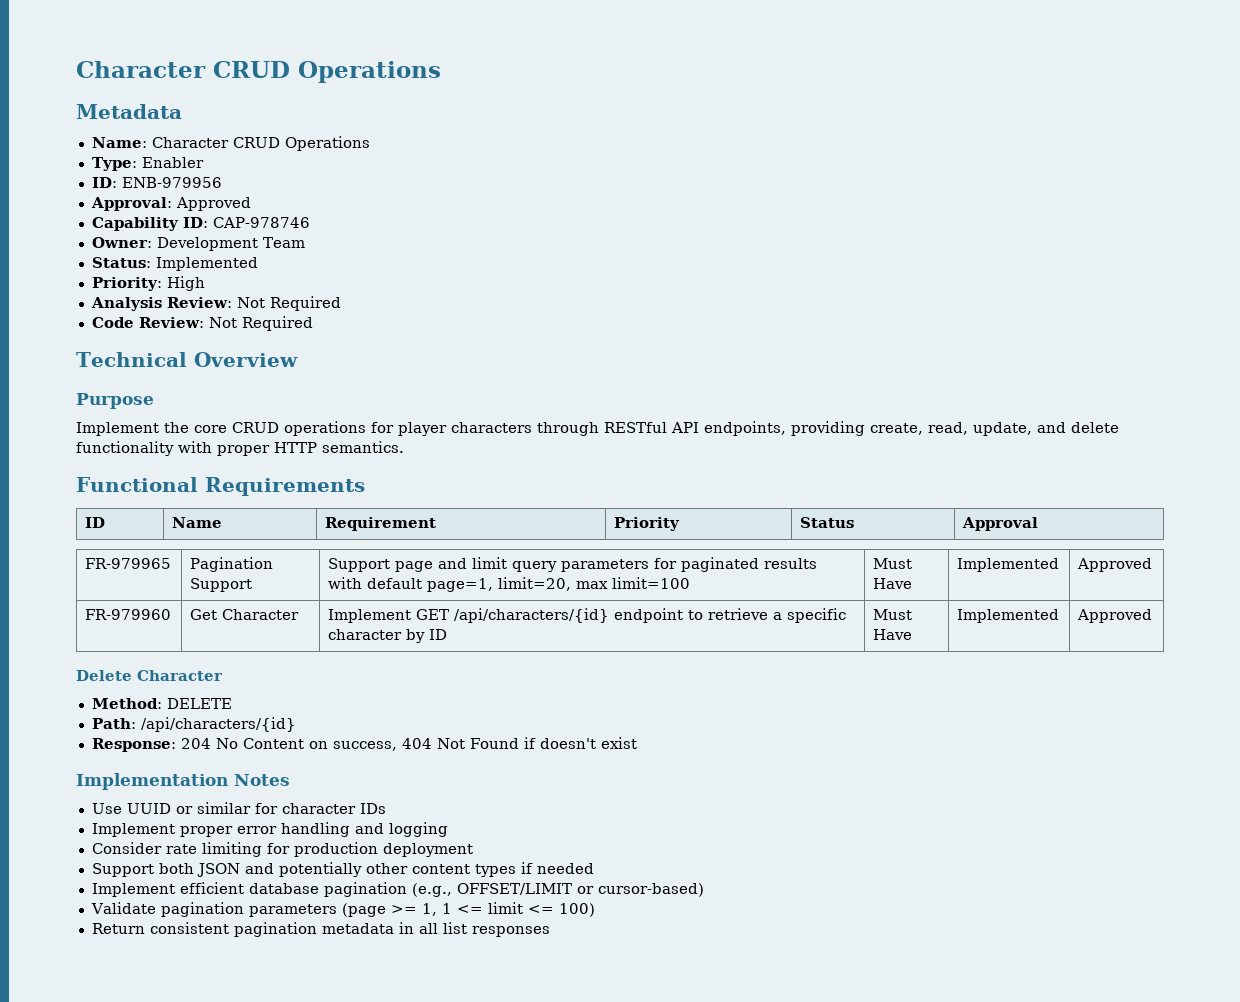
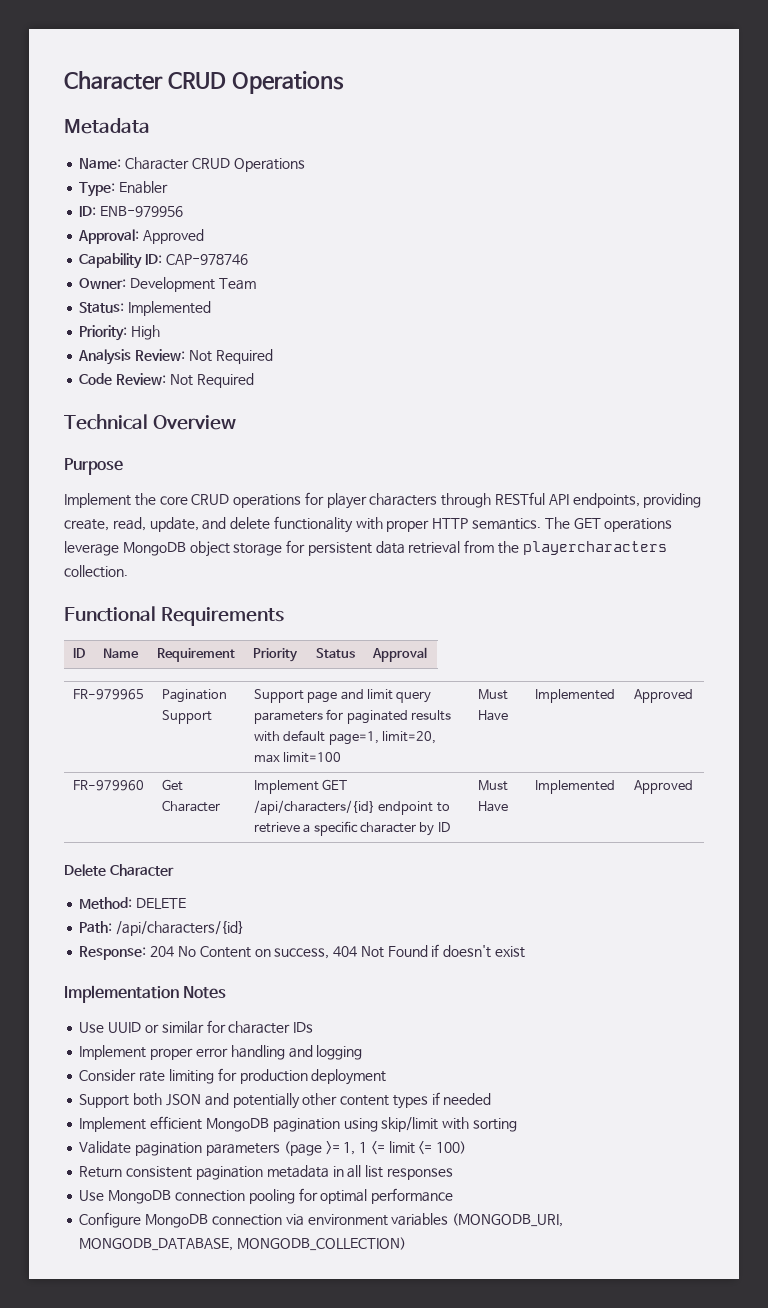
+ The GET operations leverage MongoDB object storage for persistent data retrieval from the playercharacters collection.
- Implement efficient database pagination (e.g., OFFSET/LIMIT or cursor-based)
+ Implement efficient MongoDB pagination using skip/limit with sorting
+ Use MongoDB connection pooling for optimal performance
+ Configure MongoDB connection via environment variables (MONGODB_URI, MONGODB_DATABASE, MONGODB_COLLECTION)

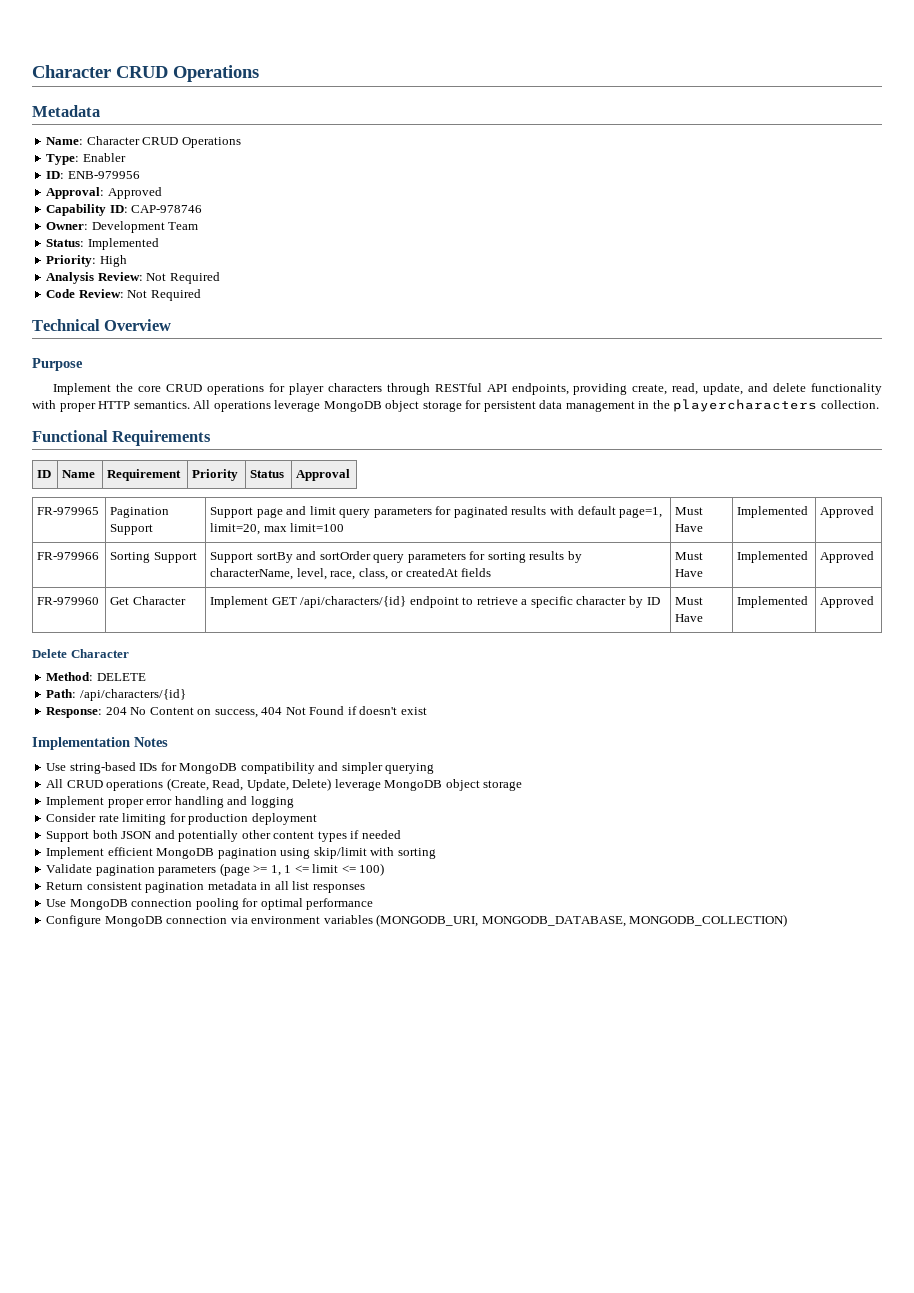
- The GET operations leverage MongoDB object storage for persistent data retrieval from the playercharacters collection.
+ All operations leverage MongoDB object storage for persistent data management in the playercharacters collection.
+ FR-979966 | Sorting Support | Support sortBy and sortOrder query parameters for sorting results by characterName, level, race, class, or createdAt fields | Must Have | Implemented | Approved
- Use UUID or similar for character IDs
+ Use string-based IDs for MongoDB compatibility and simpler querying
+ All CRUD operations (Create, Read, Update, Delete) leverage MongoDB object storage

YOUR ASSIGNMENT: Return every line in the records that includes the string "operations".

RESPONSE AREA:
+ The GET operations leverage MongoDB object storage for persistent data retrieval from the playercharacters collection.
- The GET operations leverage MongoDB object storage for persistent data retrieval from the playercharacters collection.
+ All operations leverage MongoDB object storage for persistent data management in the playercharacters collection.
+ All CRUD operations (Create, Read, Update, Delete) leverage MongoDB object storage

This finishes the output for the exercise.